## Activity:
Among the lines below, take the one holding "PC GO – Delegado", the one holding "balance: 2054.75 -> 1216.20", and all lines between them. Set them down exactly.

The data START

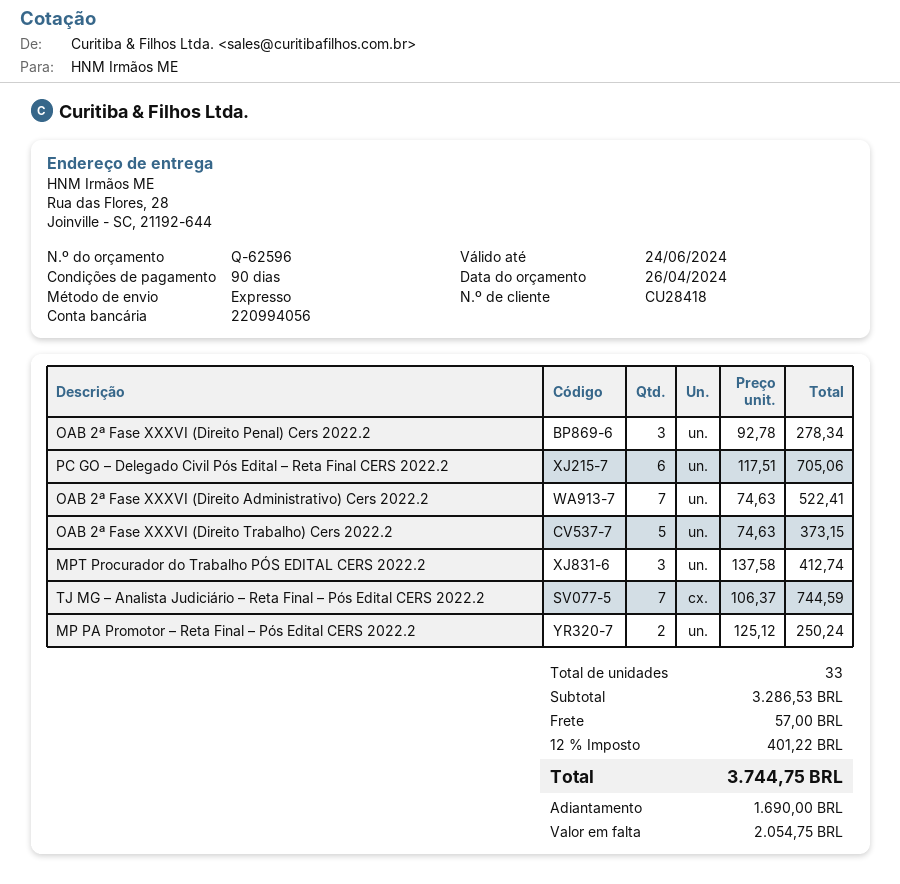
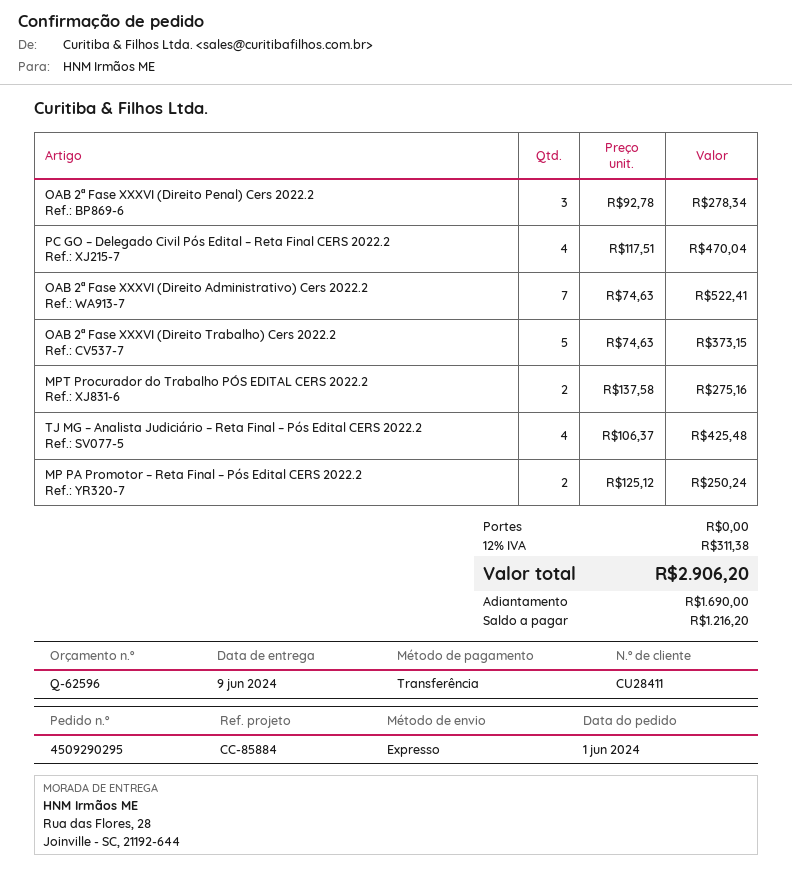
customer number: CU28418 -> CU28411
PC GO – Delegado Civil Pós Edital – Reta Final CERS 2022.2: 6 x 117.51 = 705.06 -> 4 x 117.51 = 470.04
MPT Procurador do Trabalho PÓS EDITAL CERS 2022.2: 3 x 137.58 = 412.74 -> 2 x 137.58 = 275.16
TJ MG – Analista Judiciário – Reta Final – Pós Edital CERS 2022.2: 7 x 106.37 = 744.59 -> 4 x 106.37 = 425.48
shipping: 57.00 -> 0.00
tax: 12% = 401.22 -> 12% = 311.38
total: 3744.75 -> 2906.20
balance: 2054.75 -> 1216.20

The data END
The data START

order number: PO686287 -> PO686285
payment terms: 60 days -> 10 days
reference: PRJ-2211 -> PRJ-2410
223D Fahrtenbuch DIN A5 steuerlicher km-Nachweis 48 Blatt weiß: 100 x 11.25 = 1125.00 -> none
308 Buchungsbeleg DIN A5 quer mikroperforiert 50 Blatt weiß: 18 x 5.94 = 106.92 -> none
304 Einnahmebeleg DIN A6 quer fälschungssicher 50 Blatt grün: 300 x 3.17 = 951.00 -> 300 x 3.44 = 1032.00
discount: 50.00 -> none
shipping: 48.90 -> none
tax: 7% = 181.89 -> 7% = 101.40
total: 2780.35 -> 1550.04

The data END
The data START

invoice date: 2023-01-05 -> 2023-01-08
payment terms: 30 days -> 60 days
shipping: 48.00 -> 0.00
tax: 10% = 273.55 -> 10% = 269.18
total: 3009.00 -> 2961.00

The data END

## Response:
PC GO – Delegado Civil Pós Edital – Reta Final CERS 2022.2: 6 x 117.51 = 705.06 -> 4 x 117.51 = 470.04
MPT Procurador do Trabalho PÓS EDITAL CERS 2022.2: 3 x 137.58 = 412.74 -> 2 x 137.58 = 275.16
TJ MG – Analista Judiciário – Reta Final – Pós Edital CERS 2022.2: 7 x 106.37 = 744.59 -> 4 x 106.37 = 425.48
shipping: 57.00 -> 0.00
tax: 12% = 401.22 -> 12% = 311.38
total: 3744.75 -> 2906.20
balance: 2054.75 -> 1216.20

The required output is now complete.